**Your goal**
Print all the records below exactly as they stand, but leave out the pictures.
========================================
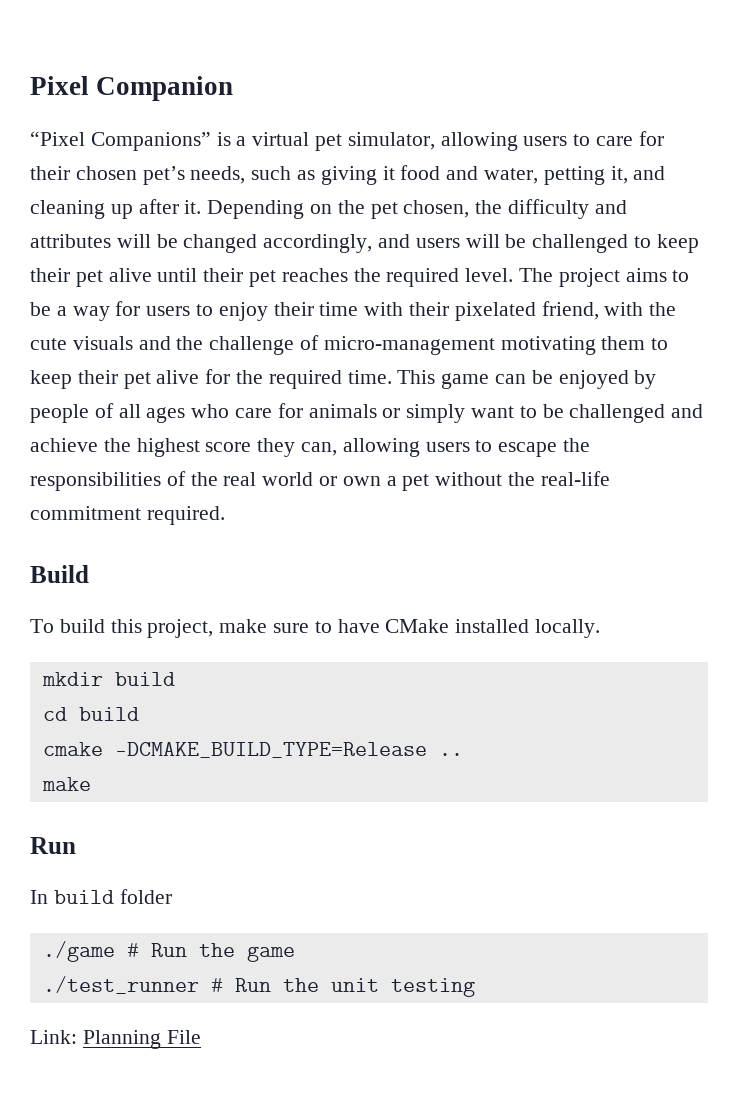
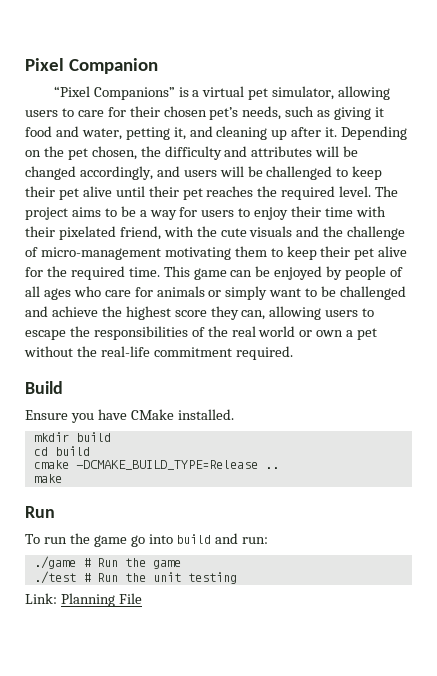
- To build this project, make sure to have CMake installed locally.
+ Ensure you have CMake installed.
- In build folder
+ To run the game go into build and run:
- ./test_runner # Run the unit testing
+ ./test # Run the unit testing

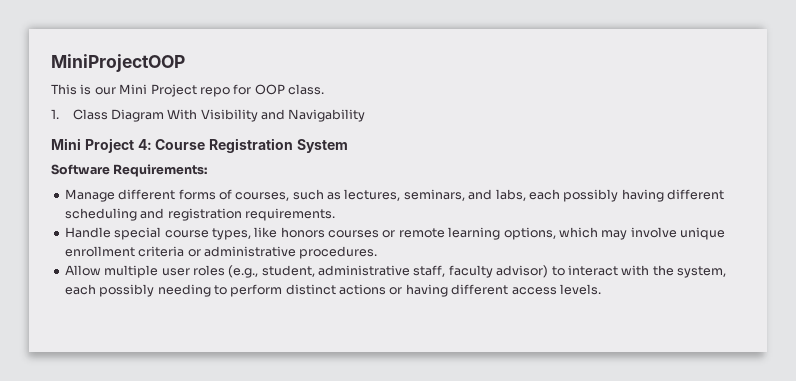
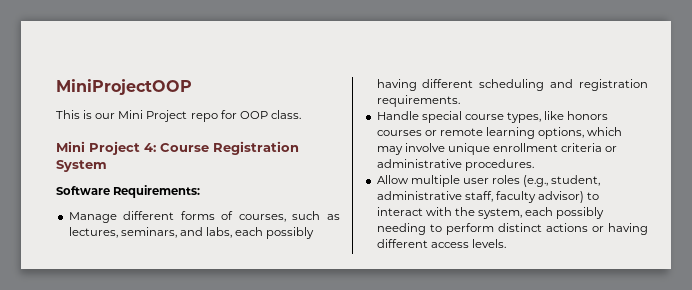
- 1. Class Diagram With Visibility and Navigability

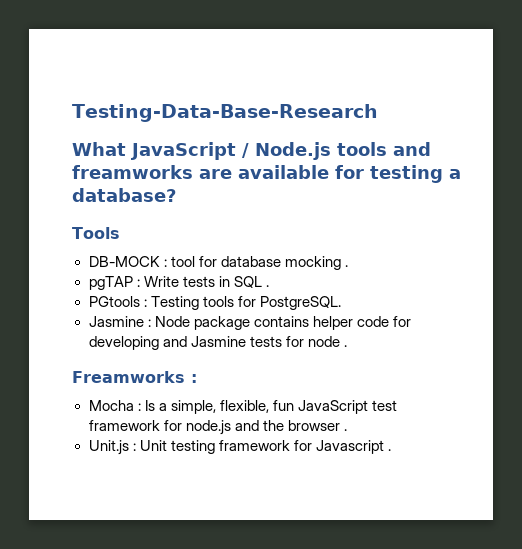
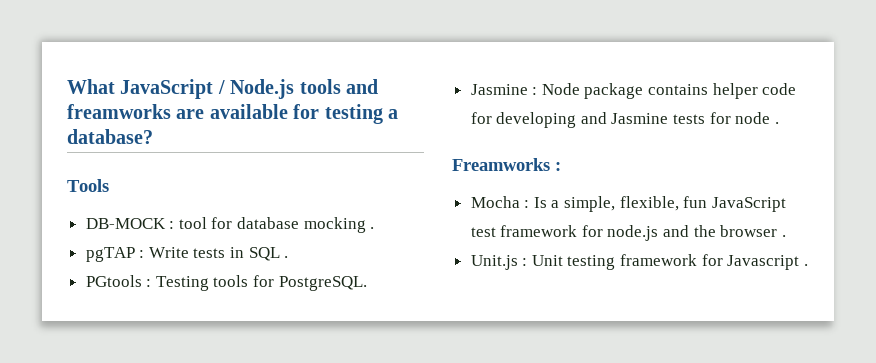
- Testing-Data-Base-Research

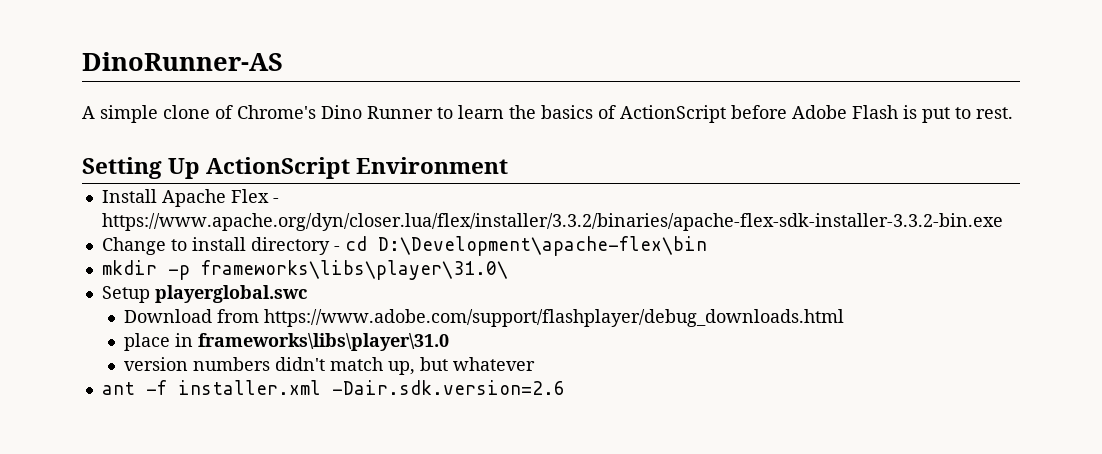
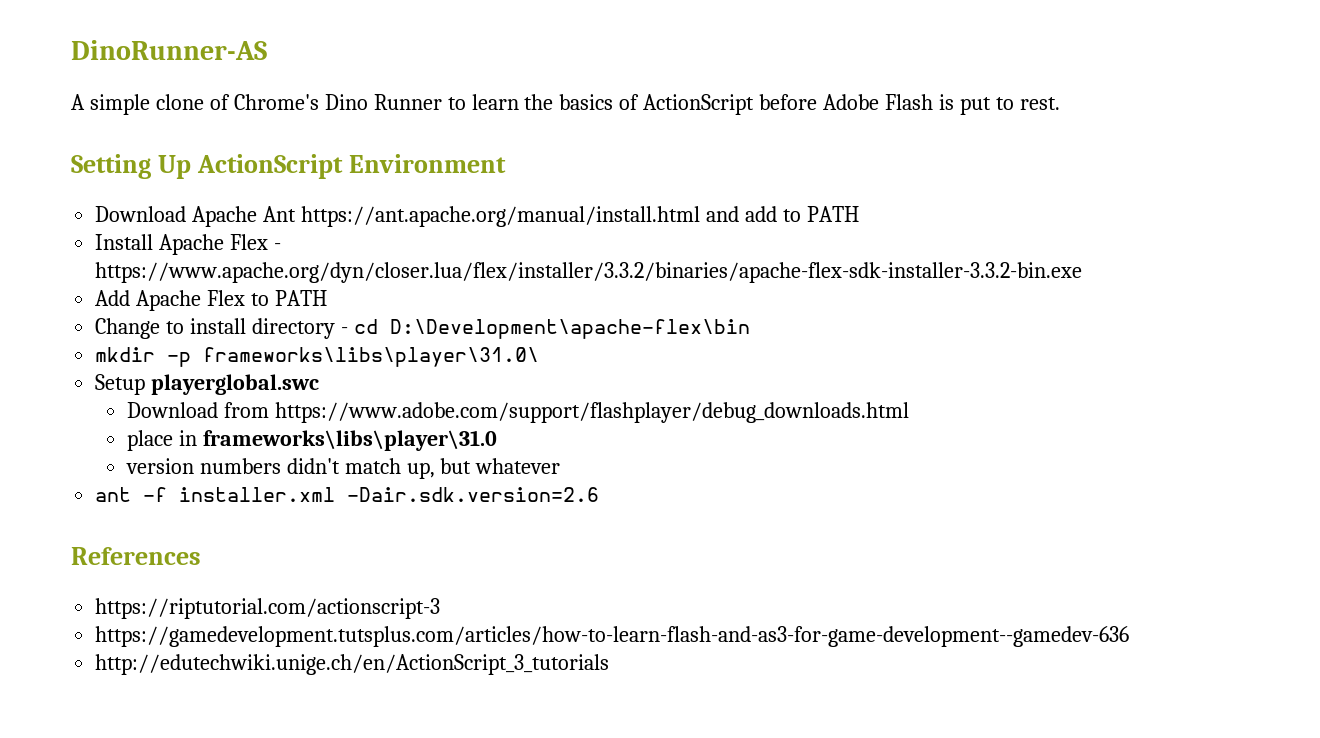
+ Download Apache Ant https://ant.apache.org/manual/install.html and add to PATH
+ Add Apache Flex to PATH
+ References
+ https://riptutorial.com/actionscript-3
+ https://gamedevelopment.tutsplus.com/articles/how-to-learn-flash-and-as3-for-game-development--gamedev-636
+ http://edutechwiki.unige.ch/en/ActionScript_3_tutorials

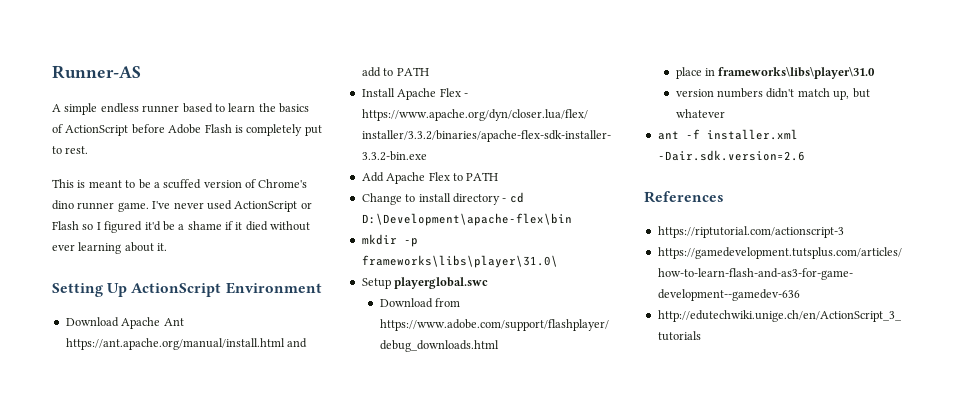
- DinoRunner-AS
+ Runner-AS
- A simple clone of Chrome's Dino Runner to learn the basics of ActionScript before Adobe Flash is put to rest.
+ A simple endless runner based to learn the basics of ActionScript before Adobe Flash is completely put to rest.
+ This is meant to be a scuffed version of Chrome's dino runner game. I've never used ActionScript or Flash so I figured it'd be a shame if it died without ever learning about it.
========================================
**Answer space**
- To build this project, make sure to have CMake installed locally.
+ Ensure you have CMake installed.
- In build folder
+ To run the game go into build and run:
- ./test_runner # Run the unit testing
+ ./test # Run the unit testing

- 1. Class Diagram With Visibility and Navigability

- Testing-Data-Base-Research

+ Download Apache Ant https://ant.apache.org/manual/install.html and add to PATH
+ Add Apache Flex to PATH
+ References
+ https://riptutorial.com/actionscript-3
+ https://gamedevelopment.tutsplus.com/articles/how-to-learn-flash-and-as3-for-game-development--gamedev-636
+ http://edutechwiki.unige.ch/en/ActionScript_3_tutorials

- DinoRunner-AS
+ Runner-AS
- A simple clone of Chrome's Dino Runner to learn the basics of ActionScript before Adobe Flash is put to rest.
+ A simple endless runner based to learn the basics of ActionScript before Adobe Flash is completely put to rest.
+ This is meant to be a scuffed version of Chrome's dino runner game. I've never used ActionScript or Flash so I figured it'd be a shame if it died without ever learning about it.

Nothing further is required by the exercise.